Copy out all of the data word for word. Omit every picture.

[Change listing data]
^^^^^^^^

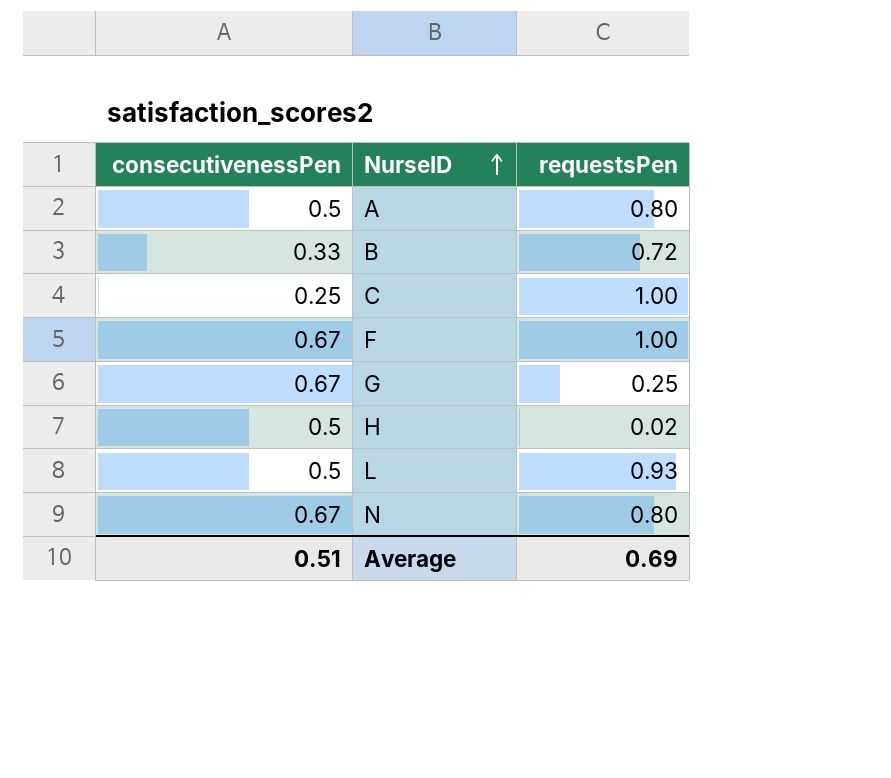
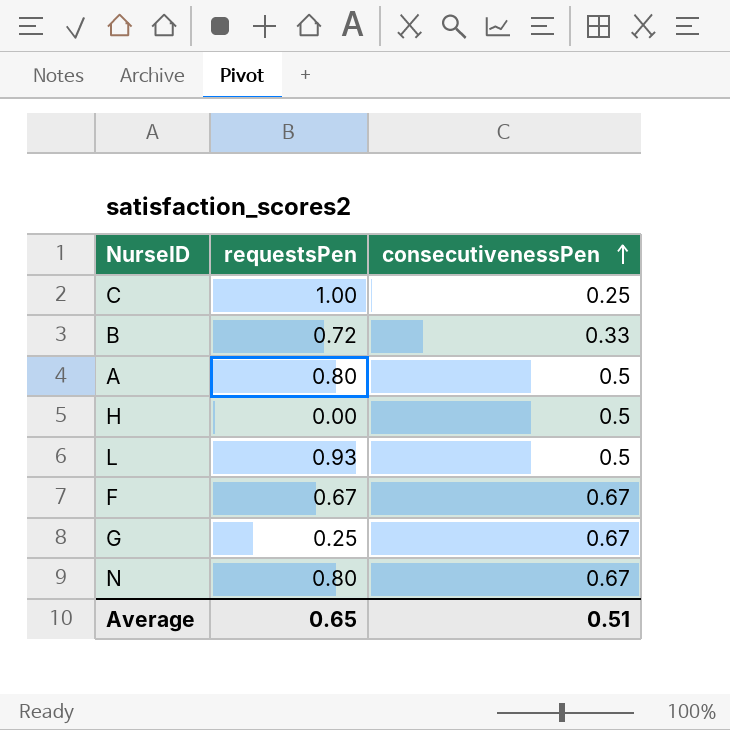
row order: NurseID ascending -> consecutivenessPen ascending
column consecutivenessPen | position: 1 -> 3
H | requestsPen: 0.02 -> 0.00
F | requestsPen: 1.00 -> 0.67
Average | requestsPen: 0.69 -> 0.65

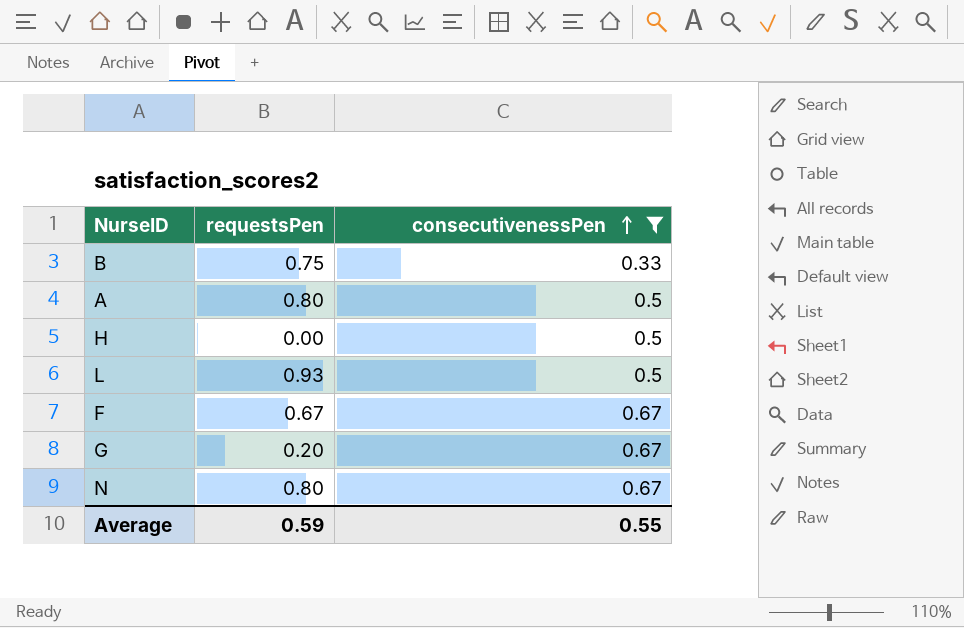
filter: none -> consecutivenessPen != 0.25
B | requestsPen: 0.72 -> 0.75
G | requestsPen: 0.25 -> 0.20
Average | requestsPen: 0.65 -> 0.59
Average | consecutivenessPen: 0.51 -> 0.55

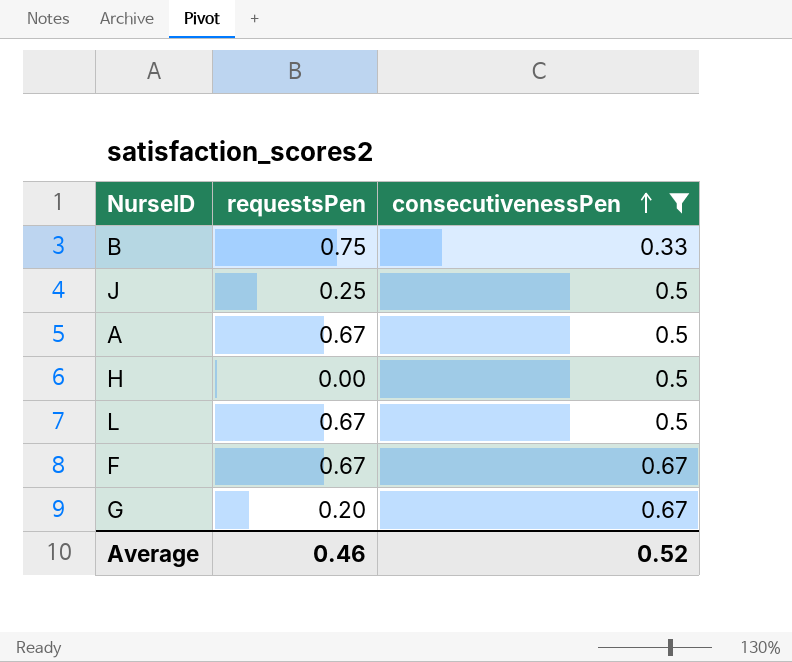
row N: 0.80 | 0.67 -> none
row J: none -> 0.25 | 0.5
A | requestsPen: 0.80 -> 0.67
L | requestsPen: 0.93 -> 0.67
Average | requestsPen: 0.59 -> 0.46
Average | consecutivenessPen: 0.55 -> 0.52

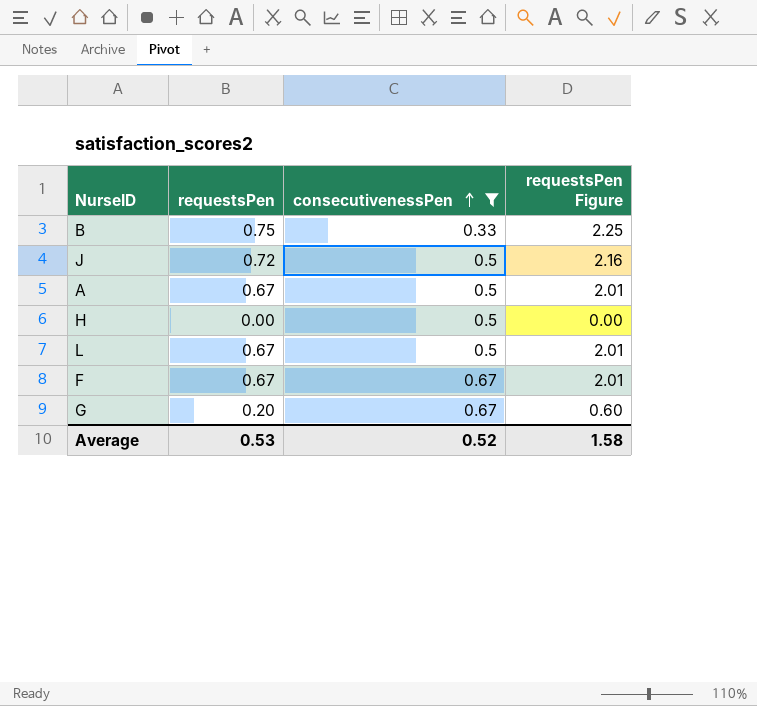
column requestsPen Figure | formula: none -> [requestsPen] * 3
J | requestsPen: 0.25 -> 0.72
Average | requestsPen: 0.46 -> 0.53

^^^^^^^^

# ANSWER SECTION
row order: NurseID ascending -> consecutivenessPen ascending
column consecutivenessPen | position: 1 -> 3
H | requestsPen: 0.02 -> 0.00
F | requestsPen: 1.00 -> 0.67
Average | requestsPen: 0.69 -> 0.65

filter: none -> consecutivenessPen != 0.25
B | requestsPen: 0.72 -> 0.75
G | requestsPen: 0.25 -> 0.20
Average | requestsPen: 0.65 -> 0.59
Average | consecutivenessPen: 0.51 -> 0.55

row N: 0.80 | 0.67 -> none
row J: none -> 0.25 | 0.5
A | requestsPen: 0.80 -> 0.67
L | requestsPen: 0.93 -> 0.67
Average | requestsPen: 0.59 -> 0.46
Average | consecutivenessPen: 0.55 -> 0.52

column requestsPen Figure | formula: none -> [requestsPen] * 3
J | requestsPen: 0.25 -> 0.72
Average | requestsPen: 0.46 -> 0.53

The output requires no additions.